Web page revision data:
..........

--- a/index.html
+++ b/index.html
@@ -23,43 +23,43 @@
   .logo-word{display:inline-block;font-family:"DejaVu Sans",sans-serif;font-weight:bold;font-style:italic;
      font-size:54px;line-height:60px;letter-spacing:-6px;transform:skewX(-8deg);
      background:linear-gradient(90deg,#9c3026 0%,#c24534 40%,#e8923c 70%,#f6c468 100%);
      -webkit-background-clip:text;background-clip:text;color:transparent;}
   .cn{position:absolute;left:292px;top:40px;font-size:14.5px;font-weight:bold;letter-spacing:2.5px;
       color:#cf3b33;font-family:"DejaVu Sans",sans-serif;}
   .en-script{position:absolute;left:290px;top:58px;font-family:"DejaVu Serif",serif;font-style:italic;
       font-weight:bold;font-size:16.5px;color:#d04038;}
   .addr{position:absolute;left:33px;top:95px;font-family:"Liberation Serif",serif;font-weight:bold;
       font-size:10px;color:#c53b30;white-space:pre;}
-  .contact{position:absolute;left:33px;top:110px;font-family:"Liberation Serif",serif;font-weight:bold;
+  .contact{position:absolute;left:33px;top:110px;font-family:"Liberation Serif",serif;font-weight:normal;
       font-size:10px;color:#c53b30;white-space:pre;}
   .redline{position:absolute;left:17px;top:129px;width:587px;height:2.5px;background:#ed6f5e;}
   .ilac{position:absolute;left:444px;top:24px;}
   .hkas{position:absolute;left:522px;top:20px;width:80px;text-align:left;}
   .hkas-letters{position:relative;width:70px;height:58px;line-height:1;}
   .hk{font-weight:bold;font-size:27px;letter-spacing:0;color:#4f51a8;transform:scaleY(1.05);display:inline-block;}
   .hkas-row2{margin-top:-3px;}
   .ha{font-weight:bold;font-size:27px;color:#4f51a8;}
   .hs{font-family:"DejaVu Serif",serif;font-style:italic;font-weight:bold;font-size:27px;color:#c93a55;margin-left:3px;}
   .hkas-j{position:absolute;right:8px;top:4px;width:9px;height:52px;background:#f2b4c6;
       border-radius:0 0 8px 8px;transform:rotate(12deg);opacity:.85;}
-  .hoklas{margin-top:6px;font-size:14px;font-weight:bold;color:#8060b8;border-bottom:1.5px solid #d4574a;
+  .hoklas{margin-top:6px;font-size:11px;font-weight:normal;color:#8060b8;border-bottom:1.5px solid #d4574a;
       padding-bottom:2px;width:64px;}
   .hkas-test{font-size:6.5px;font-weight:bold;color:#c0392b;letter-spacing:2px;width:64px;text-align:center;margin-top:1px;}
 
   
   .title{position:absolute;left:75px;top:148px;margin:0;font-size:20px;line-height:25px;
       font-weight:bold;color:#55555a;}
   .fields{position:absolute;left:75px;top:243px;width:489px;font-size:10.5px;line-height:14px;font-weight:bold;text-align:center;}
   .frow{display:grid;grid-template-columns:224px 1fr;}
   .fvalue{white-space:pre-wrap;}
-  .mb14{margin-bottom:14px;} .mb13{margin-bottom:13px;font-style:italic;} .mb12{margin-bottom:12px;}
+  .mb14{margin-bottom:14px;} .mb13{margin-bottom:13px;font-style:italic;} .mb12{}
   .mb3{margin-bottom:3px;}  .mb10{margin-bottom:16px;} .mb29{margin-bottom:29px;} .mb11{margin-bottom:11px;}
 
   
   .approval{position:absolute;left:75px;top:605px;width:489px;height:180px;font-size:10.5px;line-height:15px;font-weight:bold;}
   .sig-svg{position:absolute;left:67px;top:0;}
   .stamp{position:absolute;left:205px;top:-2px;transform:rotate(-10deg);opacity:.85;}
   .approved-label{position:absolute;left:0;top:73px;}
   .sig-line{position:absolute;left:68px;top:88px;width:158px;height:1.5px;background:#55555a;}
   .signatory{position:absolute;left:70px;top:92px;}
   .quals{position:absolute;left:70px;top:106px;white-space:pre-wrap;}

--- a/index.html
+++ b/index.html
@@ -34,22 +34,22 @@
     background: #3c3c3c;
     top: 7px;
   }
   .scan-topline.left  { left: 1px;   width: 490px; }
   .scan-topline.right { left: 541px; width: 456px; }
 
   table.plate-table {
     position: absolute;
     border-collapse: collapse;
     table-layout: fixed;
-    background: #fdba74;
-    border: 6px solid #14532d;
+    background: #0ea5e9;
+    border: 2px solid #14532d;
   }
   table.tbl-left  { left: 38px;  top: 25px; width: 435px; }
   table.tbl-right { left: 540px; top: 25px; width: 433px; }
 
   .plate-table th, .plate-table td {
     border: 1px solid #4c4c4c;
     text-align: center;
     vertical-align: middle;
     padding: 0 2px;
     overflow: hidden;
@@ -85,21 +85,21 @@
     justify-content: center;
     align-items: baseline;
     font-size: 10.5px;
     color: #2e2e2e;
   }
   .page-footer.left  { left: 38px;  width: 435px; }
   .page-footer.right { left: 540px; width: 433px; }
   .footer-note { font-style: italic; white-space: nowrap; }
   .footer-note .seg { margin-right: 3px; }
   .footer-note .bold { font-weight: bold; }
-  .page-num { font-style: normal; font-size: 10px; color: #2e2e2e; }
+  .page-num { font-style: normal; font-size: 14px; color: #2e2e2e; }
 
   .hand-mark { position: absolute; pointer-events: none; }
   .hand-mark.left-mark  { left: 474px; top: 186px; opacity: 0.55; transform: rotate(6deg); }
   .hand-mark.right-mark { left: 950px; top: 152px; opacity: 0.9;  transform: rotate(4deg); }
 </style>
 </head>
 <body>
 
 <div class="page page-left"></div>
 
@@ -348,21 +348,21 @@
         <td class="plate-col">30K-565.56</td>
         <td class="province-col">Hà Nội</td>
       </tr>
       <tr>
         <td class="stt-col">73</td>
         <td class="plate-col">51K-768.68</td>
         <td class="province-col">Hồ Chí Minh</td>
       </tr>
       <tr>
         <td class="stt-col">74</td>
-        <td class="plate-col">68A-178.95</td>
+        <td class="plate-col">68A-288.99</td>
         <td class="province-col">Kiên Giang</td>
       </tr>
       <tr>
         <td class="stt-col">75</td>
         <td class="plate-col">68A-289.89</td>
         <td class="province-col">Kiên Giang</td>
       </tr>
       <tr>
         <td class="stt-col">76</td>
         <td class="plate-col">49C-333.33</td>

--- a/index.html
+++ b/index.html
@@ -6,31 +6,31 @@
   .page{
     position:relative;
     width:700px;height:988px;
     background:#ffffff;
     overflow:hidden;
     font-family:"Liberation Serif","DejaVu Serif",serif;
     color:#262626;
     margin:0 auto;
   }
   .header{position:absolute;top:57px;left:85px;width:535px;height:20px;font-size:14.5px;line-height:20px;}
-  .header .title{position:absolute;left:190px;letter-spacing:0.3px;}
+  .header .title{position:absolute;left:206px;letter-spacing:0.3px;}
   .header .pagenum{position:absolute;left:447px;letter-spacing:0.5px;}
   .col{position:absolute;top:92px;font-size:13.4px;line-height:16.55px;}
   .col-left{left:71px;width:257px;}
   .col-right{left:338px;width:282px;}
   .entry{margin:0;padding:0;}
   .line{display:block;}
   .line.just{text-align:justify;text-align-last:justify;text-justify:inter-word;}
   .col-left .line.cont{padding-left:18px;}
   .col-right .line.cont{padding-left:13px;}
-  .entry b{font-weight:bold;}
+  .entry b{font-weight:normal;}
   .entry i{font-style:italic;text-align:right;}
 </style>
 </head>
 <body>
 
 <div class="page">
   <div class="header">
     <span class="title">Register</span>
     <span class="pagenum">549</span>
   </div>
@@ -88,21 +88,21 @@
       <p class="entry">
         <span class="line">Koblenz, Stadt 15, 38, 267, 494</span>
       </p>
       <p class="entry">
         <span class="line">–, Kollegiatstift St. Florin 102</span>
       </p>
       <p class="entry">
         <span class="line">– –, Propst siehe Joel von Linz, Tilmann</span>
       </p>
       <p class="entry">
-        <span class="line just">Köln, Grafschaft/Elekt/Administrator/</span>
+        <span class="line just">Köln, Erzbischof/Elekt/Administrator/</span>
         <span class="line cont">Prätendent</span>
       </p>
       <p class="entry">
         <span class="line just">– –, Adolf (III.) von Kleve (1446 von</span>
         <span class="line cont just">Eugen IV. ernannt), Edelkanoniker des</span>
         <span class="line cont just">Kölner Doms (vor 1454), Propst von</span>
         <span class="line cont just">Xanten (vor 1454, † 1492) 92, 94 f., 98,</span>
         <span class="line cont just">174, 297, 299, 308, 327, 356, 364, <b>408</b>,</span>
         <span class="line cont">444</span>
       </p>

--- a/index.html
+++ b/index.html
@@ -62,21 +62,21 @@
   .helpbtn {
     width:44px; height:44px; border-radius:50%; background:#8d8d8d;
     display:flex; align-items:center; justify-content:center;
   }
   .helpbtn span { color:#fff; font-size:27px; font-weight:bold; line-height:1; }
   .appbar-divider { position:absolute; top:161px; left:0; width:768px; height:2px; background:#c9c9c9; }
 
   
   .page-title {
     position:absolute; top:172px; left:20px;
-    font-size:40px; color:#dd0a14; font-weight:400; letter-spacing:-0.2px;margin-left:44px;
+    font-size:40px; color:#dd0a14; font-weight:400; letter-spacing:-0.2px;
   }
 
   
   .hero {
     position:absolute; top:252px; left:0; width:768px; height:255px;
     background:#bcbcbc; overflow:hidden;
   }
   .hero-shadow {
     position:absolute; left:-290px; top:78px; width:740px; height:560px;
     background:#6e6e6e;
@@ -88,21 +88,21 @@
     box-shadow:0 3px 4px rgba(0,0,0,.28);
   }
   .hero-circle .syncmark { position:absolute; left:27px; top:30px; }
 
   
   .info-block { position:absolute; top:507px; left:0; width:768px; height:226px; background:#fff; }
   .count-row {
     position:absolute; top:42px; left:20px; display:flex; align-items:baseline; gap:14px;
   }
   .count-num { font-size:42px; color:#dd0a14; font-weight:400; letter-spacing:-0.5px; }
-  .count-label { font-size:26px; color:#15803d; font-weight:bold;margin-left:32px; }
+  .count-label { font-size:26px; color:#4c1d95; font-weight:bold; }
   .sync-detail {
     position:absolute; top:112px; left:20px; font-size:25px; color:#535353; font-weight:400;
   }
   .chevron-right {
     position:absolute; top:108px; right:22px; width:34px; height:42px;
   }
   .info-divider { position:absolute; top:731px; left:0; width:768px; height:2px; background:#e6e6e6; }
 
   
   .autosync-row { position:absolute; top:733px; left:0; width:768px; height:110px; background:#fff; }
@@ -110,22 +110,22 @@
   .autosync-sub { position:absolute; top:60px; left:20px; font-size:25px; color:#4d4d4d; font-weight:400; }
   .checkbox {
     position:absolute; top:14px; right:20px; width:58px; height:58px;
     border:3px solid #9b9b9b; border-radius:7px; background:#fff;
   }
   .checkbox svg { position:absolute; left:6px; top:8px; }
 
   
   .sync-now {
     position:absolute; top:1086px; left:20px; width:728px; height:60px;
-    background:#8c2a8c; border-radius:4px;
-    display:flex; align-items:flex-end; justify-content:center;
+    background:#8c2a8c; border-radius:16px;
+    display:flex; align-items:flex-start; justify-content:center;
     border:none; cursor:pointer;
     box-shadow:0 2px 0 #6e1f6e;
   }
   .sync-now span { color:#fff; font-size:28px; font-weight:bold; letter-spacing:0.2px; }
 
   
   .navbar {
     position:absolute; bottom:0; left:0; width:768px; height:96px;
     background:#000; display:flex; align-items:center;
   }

..........

## ABOUT THIS EXERCISE
Select the lines from the entries that include the word "right".

## RESPONSE
   .hkas-j{position:absolute;right:8px;top:4px;width:9px;height:52px;background:#f2b4c6;
   .scan-topline.right { left: 541px; width: 456px; }
   table.tbl-right { left: 540px; top: 25px; width: 433px; }
   .page-footer.right { left: 540px; width: 433px; }
   .footer-note .seg { margin-right: 3px; }
   .hand-mark.right-mark { left: 950px; top: 152px; opacity: 0.9;  transform: rotate(4deg); }
   .col-right{left:338px;width:282px;}
   .col-right .line.cont{padding-left:13px;}
   .entry i{font-style:italic;text-align:right;}
   .chevron-right {
     position:absolute; top:108px; right:22px; width:34px; height:42px;
     position:absolute; top:14px; right:20px; width:58px; height:58px;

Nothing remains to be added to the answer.